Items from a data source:
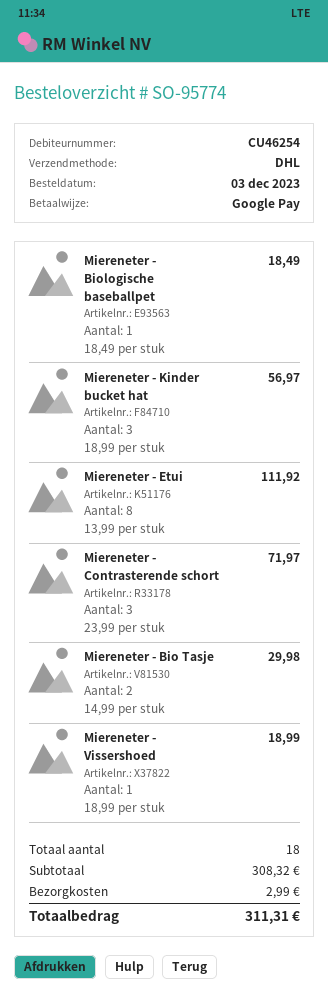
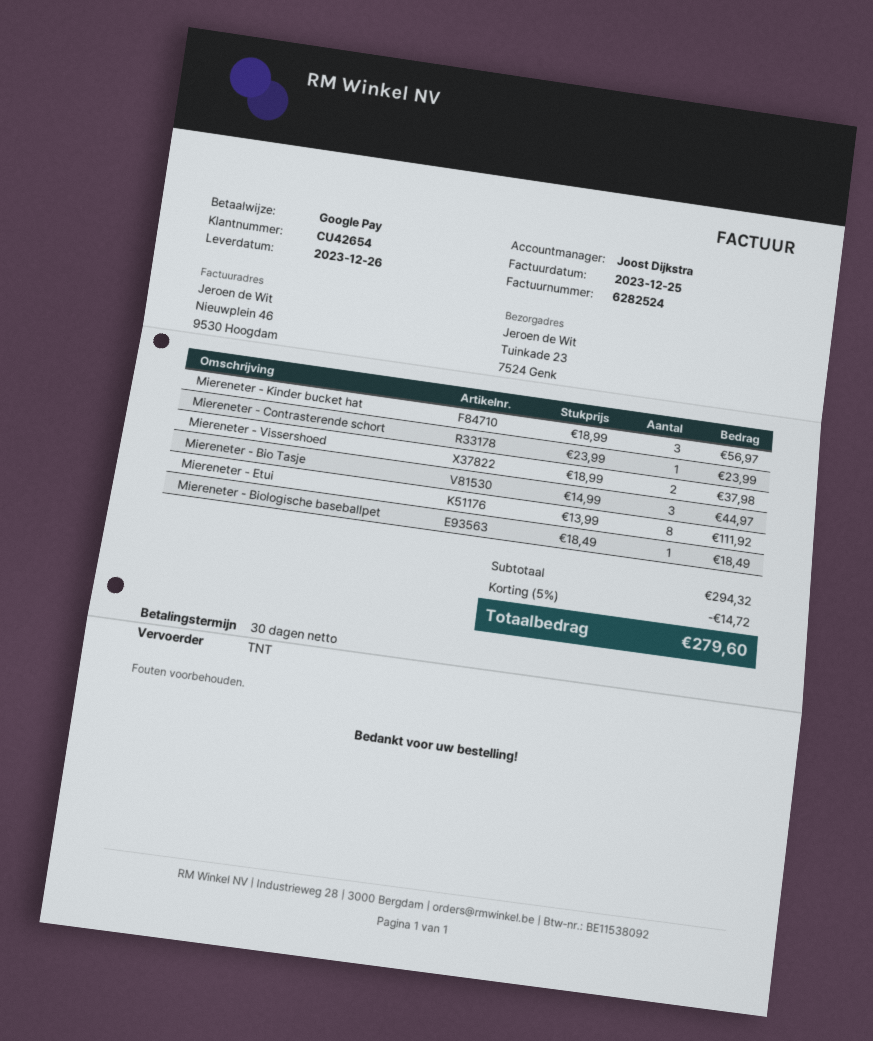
customer number: CU46254 -> CU42654
shipping method: DHL -> TNT
Miereneter - Contrasterende schort: 3 x 23.99 = 71.97 -> 1 x 23.99 = 23.99
Miereneter - Bio Tasje: 2 x 14.99 = 29.98 -> 3 x 14.99 = 44.97
Miereneter - Vissershoed: 1 x 18.99 = 18.99 -> 2 x 18.99 = 37.98
subtotal: 308.32 -> 294.32
discount: none -> 5% = 14.72
shipping: 2.99 -> none
total: 311.31 -> 279.60

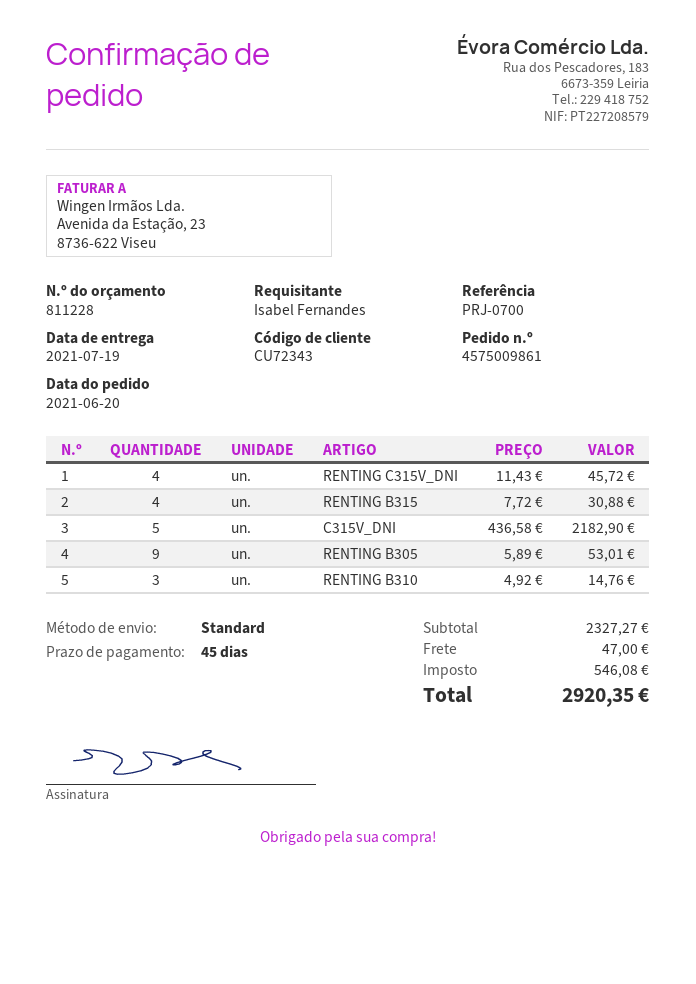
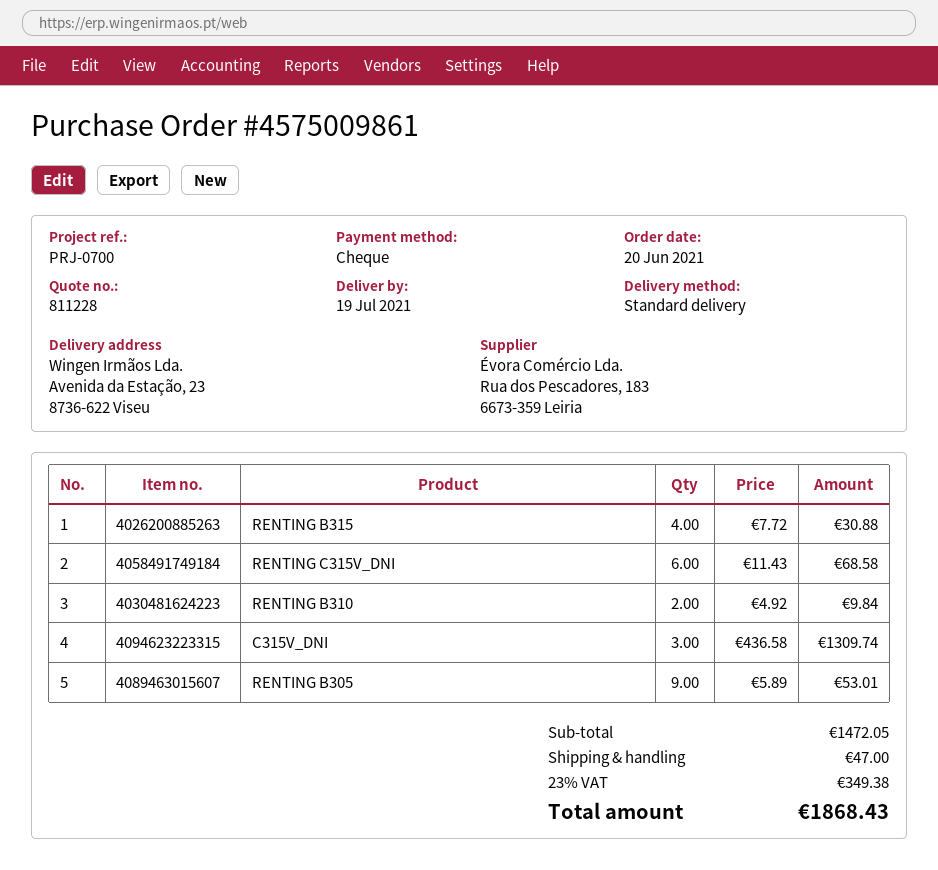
RENTING C315V_DNI: 4 x 11.43 = 45.72 -> 6 x 11.43 = 68.58
C315V_DNI: 5 x 436.58 = 2182.90 -> 3 x 436.58 = 1309.74
RENTING B310: 3 x 4.92 = 14.76 -> 2 x 4.92 = 9.84
subtotal: 2327.27 -> 1472.05
tax: 546.08 -> 349.38
total: 2920.35 -> 1868.43

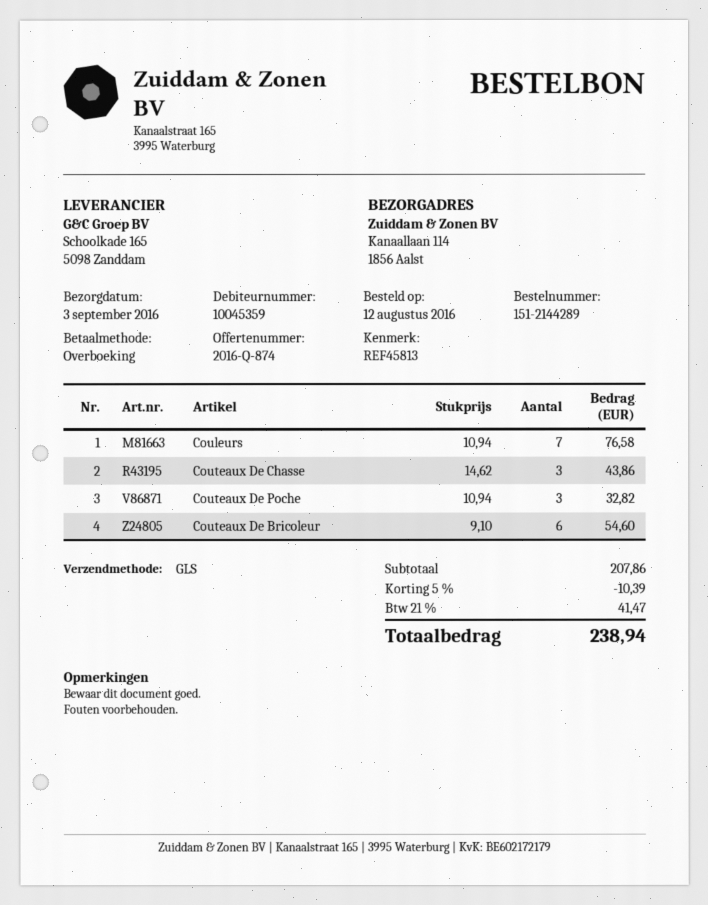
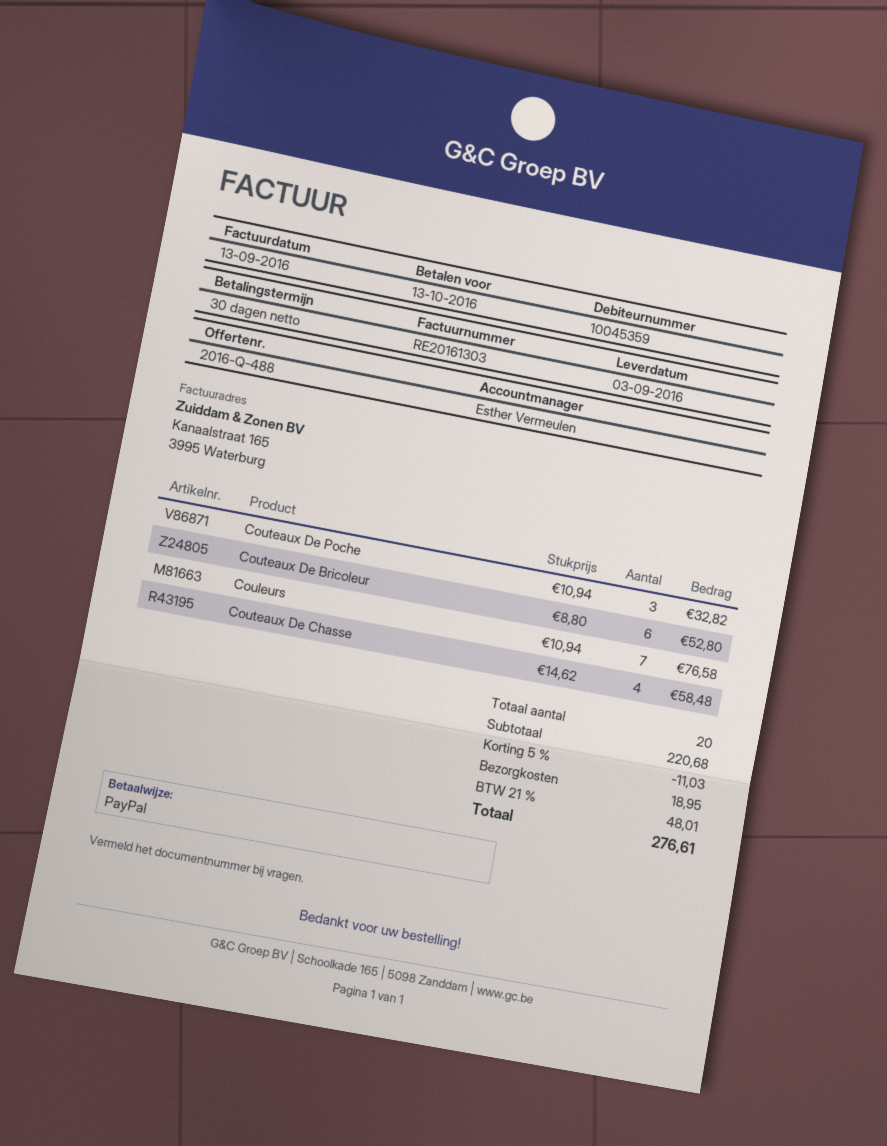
quote number: 2016-Q-874 -> 2016-Q-488
payment method: bank transfer -> PayPal
Couteaux De Chasse: 3 x 14.62 = 43.86 -> 4 x 14.62 = 58.48
Couteaux De Bricoleur: 6 x 9.10 = 54.60 -> 6 x 8.80 = 52.80
subtotal: 207.86 -> 220.68
discount: 5% = 10.39 -> 5% = 11.03
shipping: none -> 18.95
tax: 21% = 41.47 -> 21% = 48.01
total: 238.94 -> 276.61

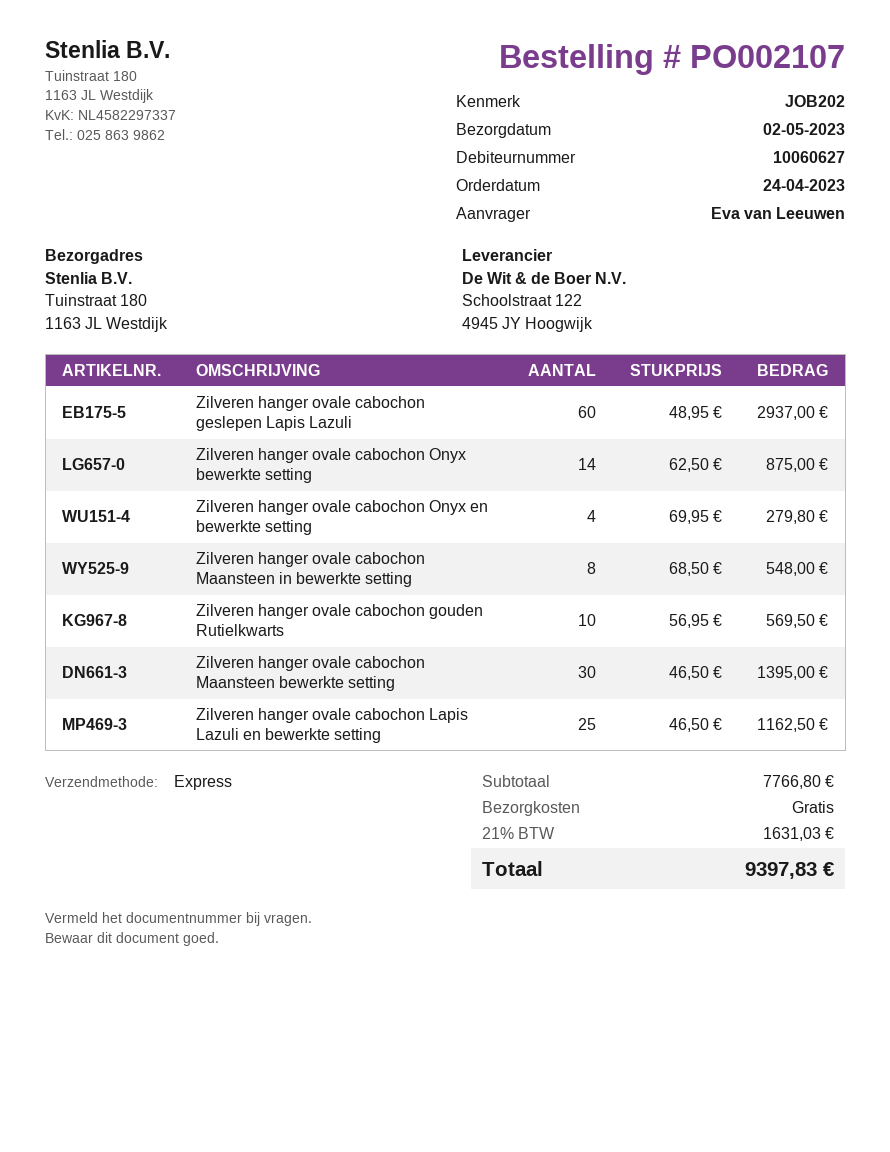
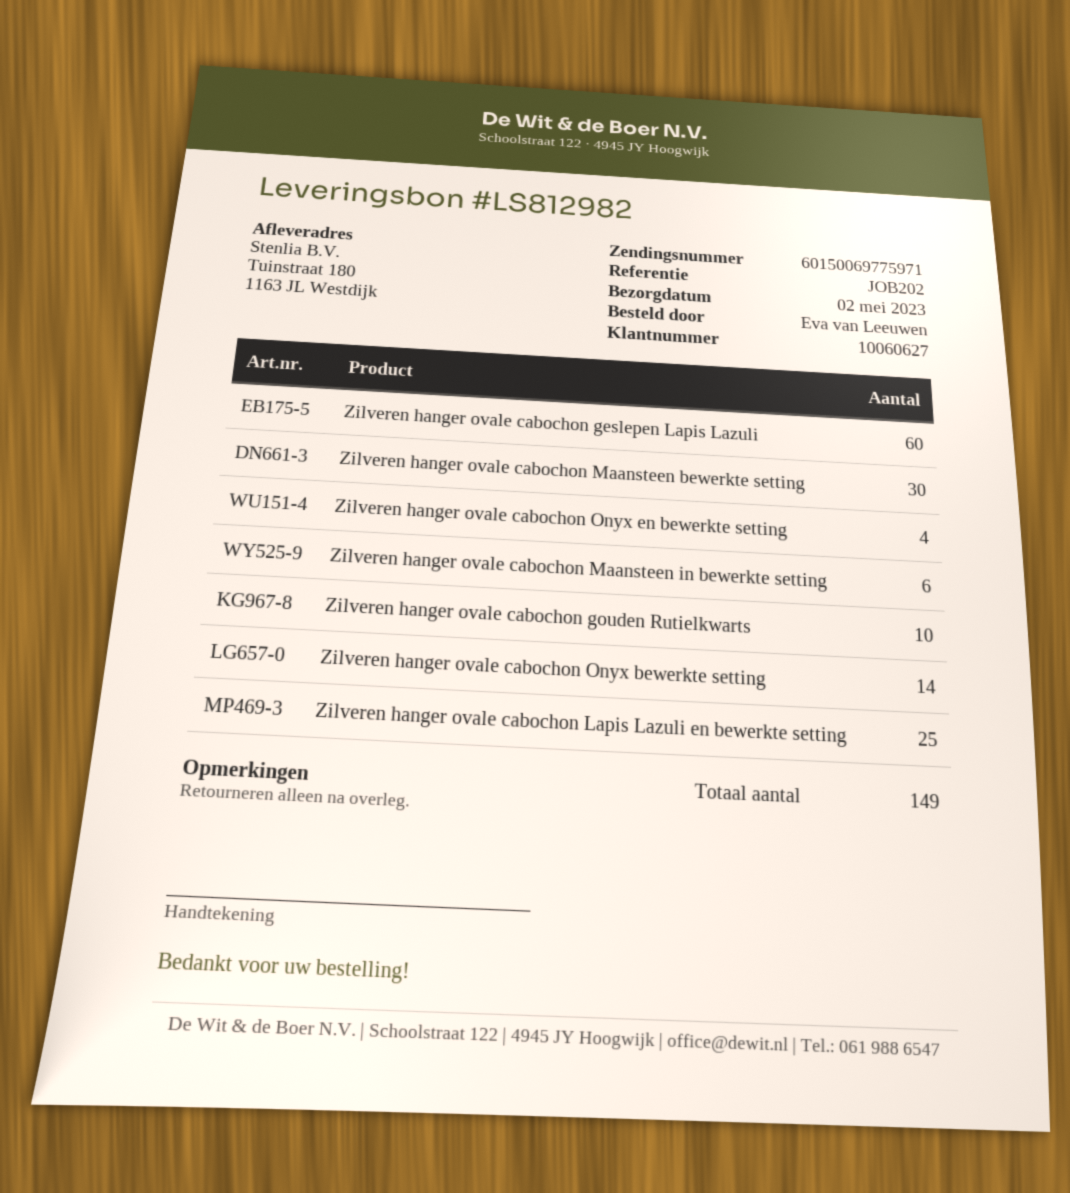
Zilveren hanger ovale cabochon Maansteen in bewerkte setting: 8 -> 6

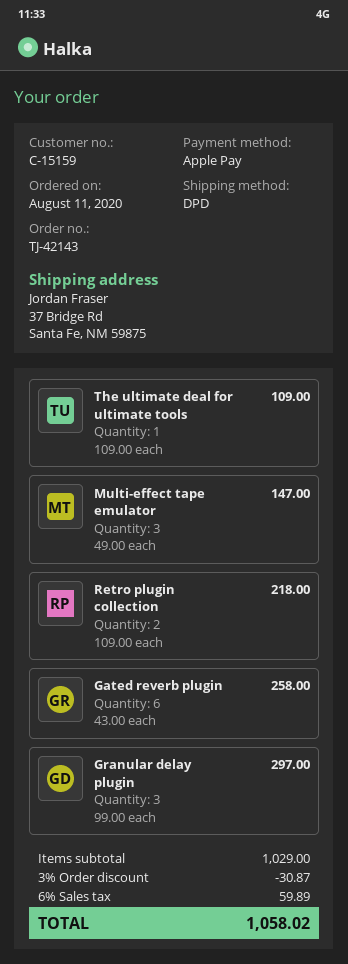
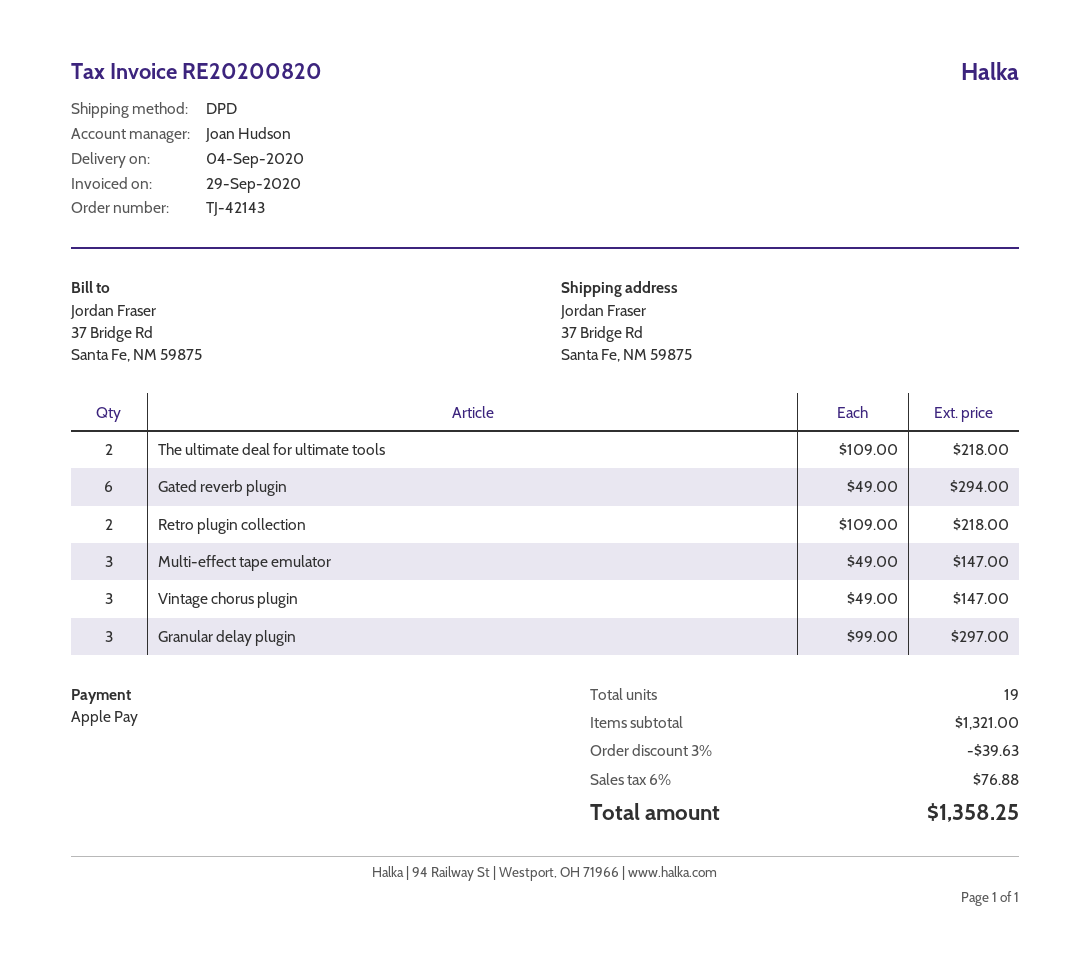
The ultimate deal for ultimate tools: 1 x 109.00 = 109.00 -> 2 x 109.00 = 218.00
Gated reverb plugin: 6 x 43.00 = 258.00 -> 6 x 49.00 = 294.00
Vintage chorus plugin: none -> 3 x 49.00 = 147.00
subtotal: 1029.00 -> 1321.00
discount: 3% = 30.87 -> 3% = 39.63
tax: 6% = 59.89 -> 6% = 76.88
total: 1058.02 -> 1358.25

→ Task item: Copy the final stretch of the entries exactly: the line containing "Zilveren hanger ovale" and every line after it through the last. Include no pictures and nothing more.

→ Expected output:
Zilveren hanger ovale cabochon Maansteen in bewerkte setting: 8 -> 6

The ultimate deal for ultimate tools: 1 x 109.00 = 109.00 -> 2 x 109.00 = 218.00
Gated reverb plugin: 6 x 43.00 = 258.00 -> 6 x 49.00 = 294.00
Vintage chorus plugin: none -> 3 x 49.00 = 147.00
subtotal: 1029.00 -> 1321.00
discount: 3% = 30.87 -> 3% = 39.63
tax: 6% = 59.89 -> 6% = 76.88
total: 1058.02 -> 1358.25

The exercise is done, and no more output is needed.